WORK ORDER -> The answer must be every line of the data that holds the word "subtotal".

STUDY MATERIAL ->

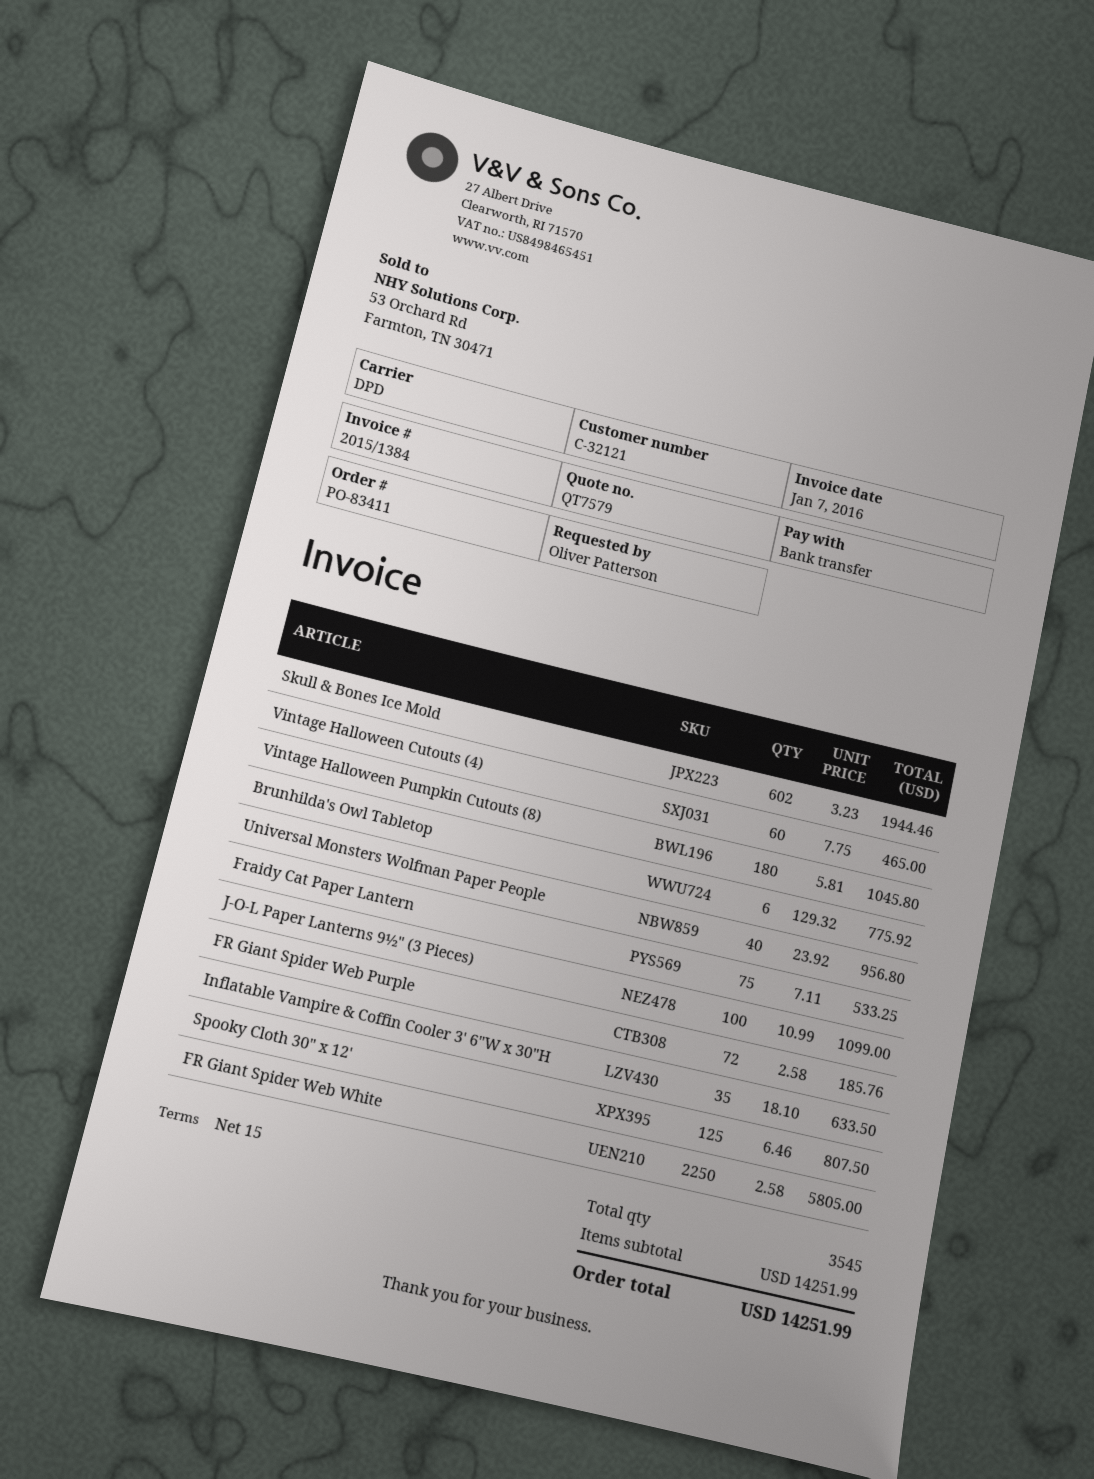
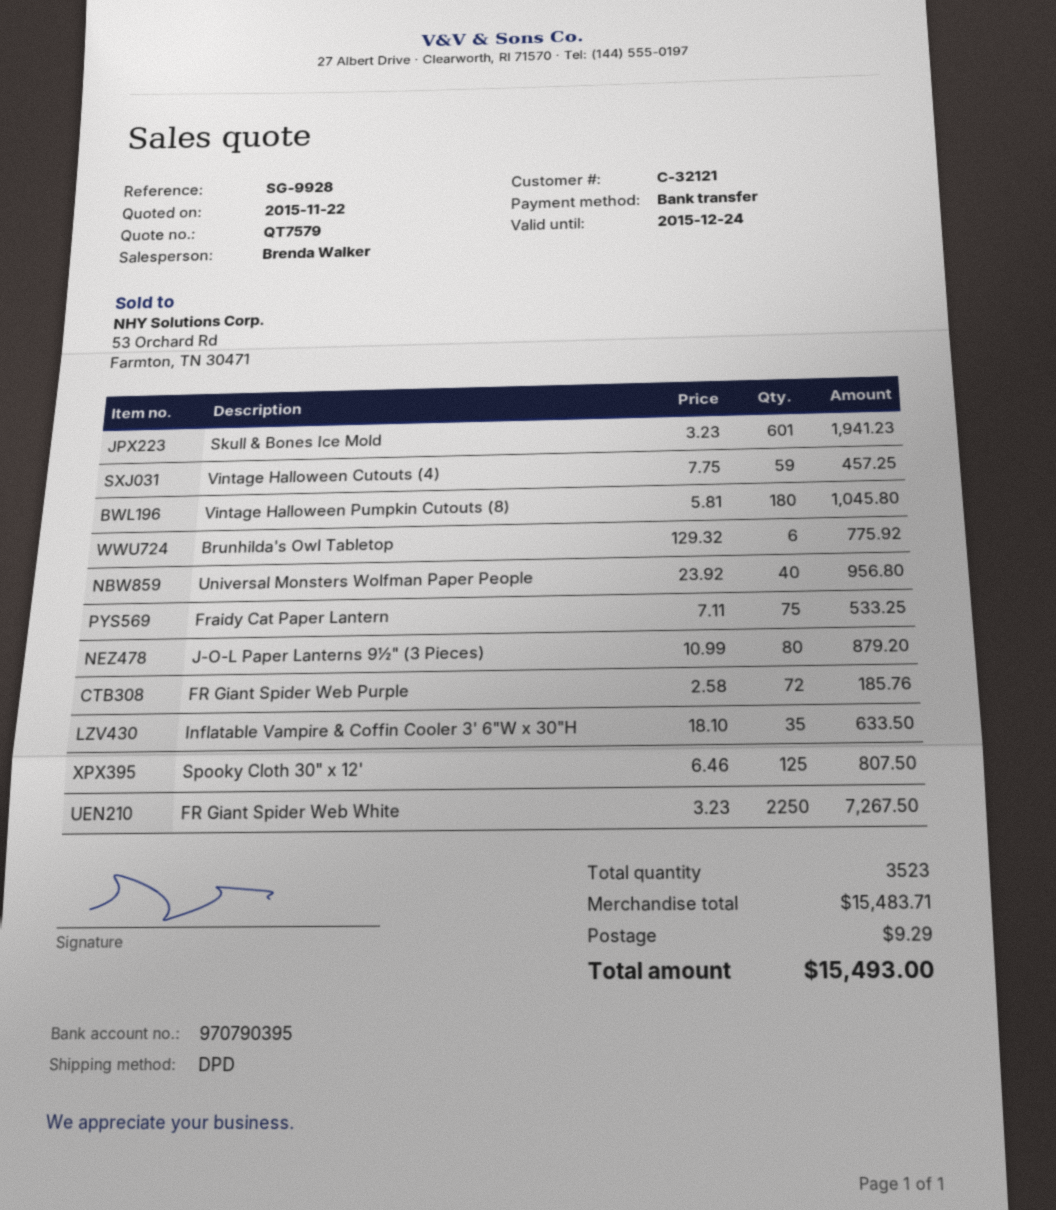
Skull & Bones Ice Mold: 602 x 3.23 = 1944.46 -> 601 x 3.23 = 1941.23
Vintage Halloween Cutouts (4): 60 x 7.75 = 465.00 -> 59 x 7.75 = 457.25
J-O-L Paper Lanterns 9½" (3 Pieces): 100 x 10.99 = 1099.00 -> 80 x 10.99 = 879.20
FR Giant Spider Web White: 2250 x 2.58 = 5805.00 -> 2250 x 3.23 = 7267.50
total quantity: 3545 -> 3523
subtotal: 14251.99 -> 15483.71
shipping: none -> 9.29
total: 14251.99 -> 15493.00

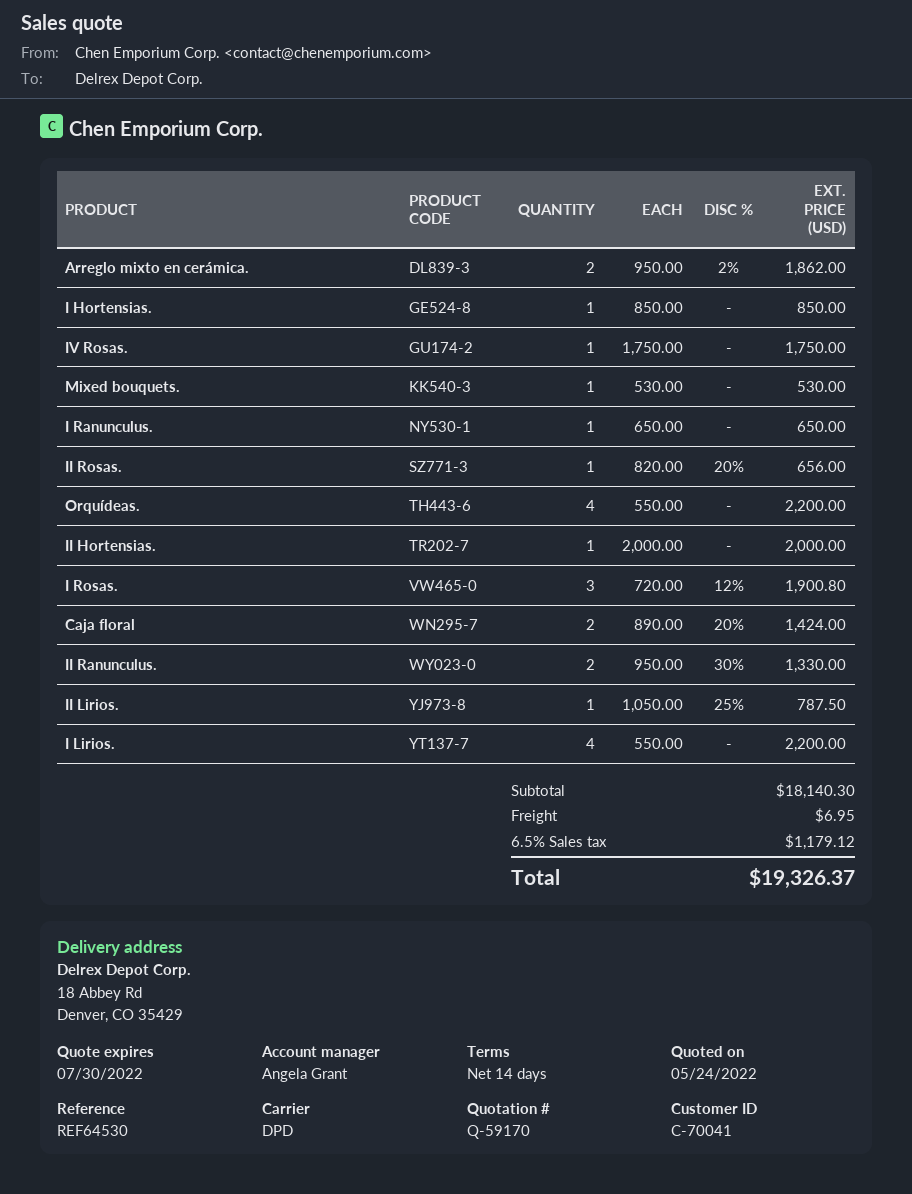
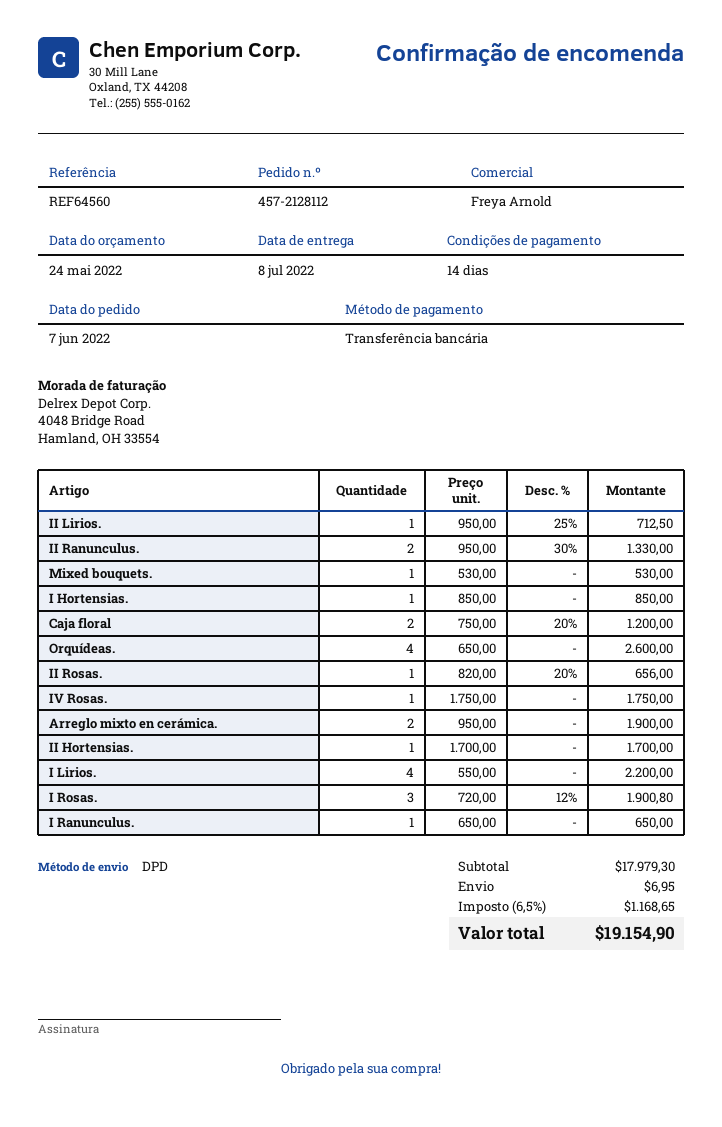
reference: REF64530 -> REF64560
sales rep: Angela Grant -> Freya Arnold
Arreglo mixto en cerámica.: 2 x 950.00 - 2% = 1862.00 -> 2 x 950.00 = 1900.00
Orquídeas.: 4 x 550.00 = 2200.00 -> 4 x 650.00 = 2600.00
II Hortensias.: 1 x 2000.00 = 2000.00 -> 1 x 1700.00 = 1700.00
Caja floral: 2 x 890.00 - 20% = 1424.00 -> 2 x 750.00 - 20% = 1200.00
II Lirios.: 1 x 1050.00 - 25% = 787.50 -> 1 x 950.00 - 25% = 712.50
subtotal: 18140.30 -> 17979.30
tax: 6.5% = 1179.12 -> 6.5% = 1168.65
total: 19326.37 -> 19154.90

RESULT OF THIS EXERCISE ->
subtotal: 14251.99 -> 15483.71
subtotal: 18140.30 -> 17979.30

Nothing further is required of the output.